My take: Track what we can with as much precision as possible, and leave a percentage of your business portfolio open for the “unmeasurable but probably important.”
Dave Gerhardt recently posted something on this topic that I really liked:
That’s an eminently mature way to look at a strategic marketing portfolio.
As an example, I don’t think many companies are accurately measuring “brand awareness,” but clearly branding and brand awareness as concepts are important. So just do things that help prospects learn about what you do and don’t try to tie it to some proxy metric like “social media impressions” – that’s a form of scientism, not to mention it’s game-able to the point where quantification may even backfire.
I like using an 80/20 rule in portfolio development, which I’ve borrowed from Mayur Gupta:
“Do your growth efforts and performance spend benefit from a strong brand (efficiency and/or effectiveness or organic growth)?

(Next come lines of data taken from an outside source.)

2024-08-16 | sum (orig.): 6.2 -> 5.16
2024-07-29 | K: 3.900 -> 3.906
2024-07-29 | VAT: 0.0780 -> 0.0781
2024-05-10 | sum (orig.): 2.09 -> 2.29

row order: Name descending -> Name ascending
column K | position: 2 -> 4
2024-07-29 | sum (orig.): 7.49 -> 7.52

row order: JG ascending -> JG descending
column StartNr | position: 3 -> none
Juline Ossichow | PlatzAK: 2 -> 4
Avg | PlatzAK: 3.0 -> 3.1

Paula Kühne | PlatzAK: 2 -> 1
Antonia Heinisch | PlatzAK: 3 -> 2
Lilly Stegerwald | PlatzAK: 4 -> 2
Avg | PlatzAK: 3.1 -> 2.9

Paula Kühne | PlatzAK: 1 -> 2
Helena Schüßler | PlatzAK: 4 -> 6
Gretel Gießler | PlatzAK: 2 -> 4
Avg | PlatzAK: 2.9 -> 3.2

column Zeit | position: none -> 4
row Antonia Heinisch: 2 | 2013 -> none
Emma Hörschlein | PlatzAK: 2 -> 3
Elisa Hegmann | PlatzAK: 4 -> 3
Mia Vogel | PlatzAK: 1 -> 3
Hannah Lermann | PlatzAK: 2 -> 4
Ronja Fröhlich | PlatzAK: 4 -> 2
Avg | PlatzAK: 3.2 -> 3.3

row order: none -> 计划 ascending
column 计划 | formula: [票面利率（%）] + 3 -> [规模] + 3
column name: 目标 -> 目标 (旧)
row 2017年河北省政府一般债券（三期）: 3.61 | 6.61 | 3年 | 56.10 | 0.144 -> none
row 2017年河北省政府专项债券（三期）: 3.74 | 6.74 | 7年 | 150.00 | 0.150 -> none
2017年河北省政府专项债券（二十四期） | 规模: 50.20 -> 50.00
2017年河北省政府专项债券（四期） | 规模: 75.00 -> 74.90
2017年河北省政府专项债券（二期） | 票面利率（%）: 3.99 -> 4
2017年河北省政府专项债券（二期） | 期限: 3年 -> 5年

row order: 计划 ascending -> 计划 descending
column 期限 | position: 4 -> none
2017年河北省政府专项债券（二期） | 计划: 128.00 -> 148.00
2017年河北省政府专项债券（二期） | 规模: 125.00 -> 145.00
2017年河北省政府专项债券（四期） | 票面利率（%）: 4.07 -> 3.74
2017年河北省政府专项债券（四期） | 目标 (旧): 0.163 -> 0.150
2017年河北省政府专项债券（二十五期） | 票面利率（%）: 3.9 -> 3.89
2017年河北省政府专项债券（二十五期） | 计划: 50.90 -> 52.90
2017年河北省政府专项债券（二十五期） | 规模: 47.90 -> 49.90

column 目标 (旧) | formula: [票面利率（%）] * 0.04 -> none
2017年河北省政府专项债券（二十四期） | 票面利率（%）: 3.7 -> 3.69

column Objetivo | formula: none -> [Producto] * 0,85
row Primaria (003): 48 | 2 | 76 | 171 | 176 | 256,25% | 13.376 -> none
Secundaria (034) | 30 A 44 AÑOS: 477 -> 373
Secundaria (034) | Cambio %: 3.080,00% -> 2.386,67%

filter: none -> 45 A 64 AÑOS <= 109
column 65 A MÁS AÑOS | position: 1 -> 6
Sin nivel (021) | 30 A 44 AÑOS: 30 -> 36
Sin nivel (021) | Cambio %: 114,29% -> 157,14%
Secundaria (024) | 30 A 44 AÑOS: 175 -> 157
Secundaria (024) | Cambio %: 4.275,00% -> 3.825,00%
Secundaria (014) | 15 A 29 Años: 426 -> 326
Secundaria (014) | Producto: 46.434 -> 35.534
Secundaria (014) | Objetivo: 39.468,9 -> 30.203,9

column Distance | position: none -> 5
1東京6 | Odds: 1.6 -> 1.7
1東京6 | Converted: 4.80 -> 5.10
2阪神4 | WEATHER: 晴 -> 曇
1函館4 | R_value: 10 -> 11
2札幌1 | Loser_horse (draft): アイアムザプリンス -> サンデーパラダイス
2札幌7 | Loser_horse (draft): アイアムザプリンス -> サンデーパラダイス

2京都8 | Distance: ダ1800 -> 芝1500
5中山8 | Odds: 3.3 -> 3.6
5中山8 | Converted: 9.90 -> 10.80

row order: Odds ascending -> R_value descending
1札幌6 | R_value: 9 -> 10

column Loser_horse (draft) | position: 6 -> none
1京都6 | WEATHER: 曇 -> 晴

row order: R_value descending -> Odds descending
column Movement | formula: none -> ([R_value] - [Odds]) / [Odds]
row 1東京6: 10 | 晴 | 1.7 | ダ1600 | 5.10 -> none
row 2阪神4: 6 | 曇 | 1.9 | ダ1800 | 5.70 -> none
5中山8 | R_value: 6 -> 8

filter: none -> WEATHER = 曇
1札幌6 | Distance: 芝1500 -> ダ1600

Are you able to measure and correlate?
Think about the 80–20 rule when it comes to budget distribution — if you can spend 80% of your marketing dollars on everything that is measurable and can be optimized to get to the “OUTCOMEs”, you can spend 20% however you want. Because 100% of marketing will NEVER be measurable (there is no need).”
The ratio isn’t important, only to note that not everything can be forecasted, predicted, or chosen with perfect certainty. Alefiya Dhilla, VP of Marketing at A Cloud Guru, mentioned once to me she thinks in terms of certainty/risk portfolios as well, balancing it with around 70% in tried & true trackable actions, 10-20% in optimizing and improving current systems, and the remainder in unproven or untrackable (but possibly high reward) bets.
The point is humility, much like the serenity prayer, tracking accurately what you can and being okay with what you can’t.
Conclusion
Data is a tool used to reduce the uncertainty in decision making, hopefully allowing us to make better decisions more often. However, in many cases, more data does not equal better outcomes. Data collection comes with a cost, and even if everything is tracked correctly, we need to weigh our decisions by their efficiency and ROI.
Additionally, data often makes us more confident. As Nassim Taleb put it, “Conversely, when you think you know more than you do, you are fragile (to error).”
This is a big problem is what the data is telling us is poorly calibrated with what we want to know. Whether through measuring the wrong thing or measuring the right thing incorrectly, things aren’t always clean and perfect in the world of data.
All that said, I love data and spend most of my time analyzing it. The point is just to be critical (doubt by default, especially if the numbers look too good to be true), be humble (we’ll never know everything or have 100% certainty), and constantly be improving (the best analysts still have a lot of room to grow).